= Your instructions =
Copy the lines below exactly, starting with the first and finishing with the one holding "[580,214,721,233] [81,235,600,255] LECTURA"; do not copy the pictures.

= Working data =
━━━━━━━━

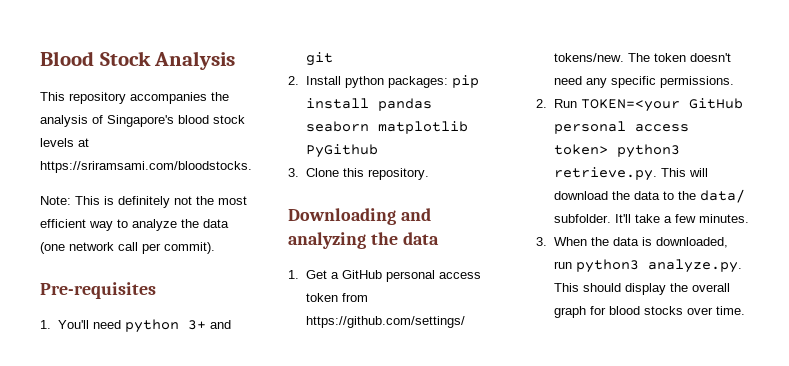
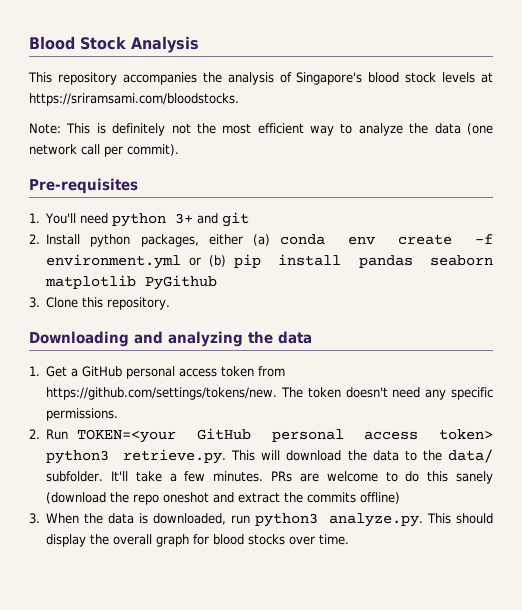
[387,76,448,88] packages: -> [140,234,493,247] [46,254,226,269] packages, either (a) conda env create -f environment.yml or (b)
(749, 218) none -> [271,471,493,484] [46,492,401,505] PRs are welcome to do this sanely (download the repo oneshot and extract the commits offline)

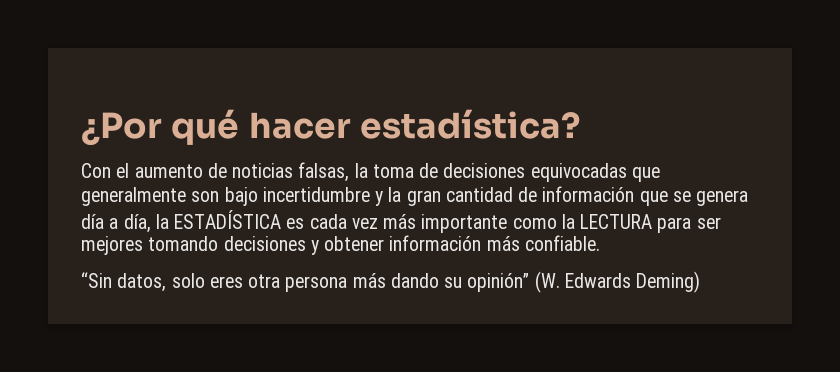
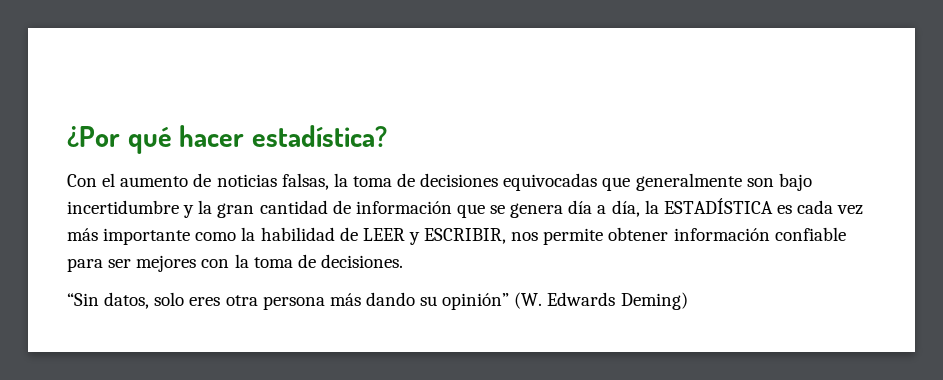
[580,214,721,233] [81,235,600,255] LECTURA para ser mejores tomando decisiones y obtener información más confiable. -> [260,227,846,245] [67,254,403,272] habilidad de LEER y ESCRIBIR, nos permite obtener información confiable para ser mejores con la toma de decisiones.

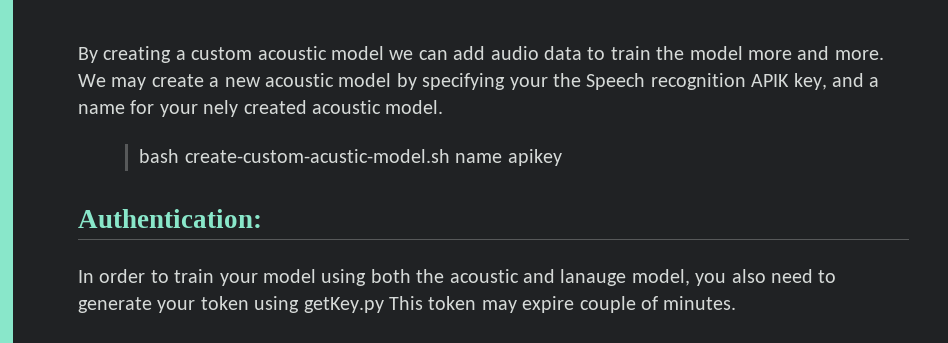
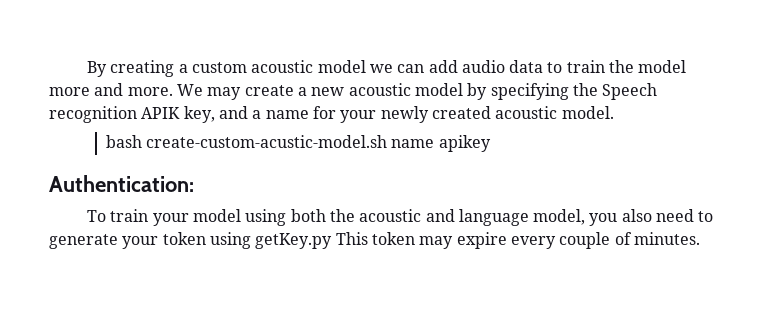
[509,77,548,90] your -> (569, 91) none
[203,100,239,117] nely -> [380,106,429,123] newly
[78,269,169,283] In order to -> [86,210,106,222] To
[560,269,627,286] lanauge -> [458,209,529,226] language
(575, 304) none -> [510,236,556,249] every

━━━━━━━━

= Solution for this exercise =
[387,76,448,88] packages: -> [140,234,493,247] [46,254,226,269] packages, either (a) conda env create -f environment.yml or (b)
(749, 218) none -> [271,471,493,484] [46,492,401,505] PRs are welcome to do this sanely (download the repo oneshot and extract the commits offline)

[580,214,721,233] [81,235,600,255] LECTURA para ser mejores tomando decisiones y obtener información más confiable. -> [260,227,846,245] [67,254,403,272] habilidad de LEER y ESCRIBIR, nos permite obtener información confiable para ser mejores con la toma de decisiones.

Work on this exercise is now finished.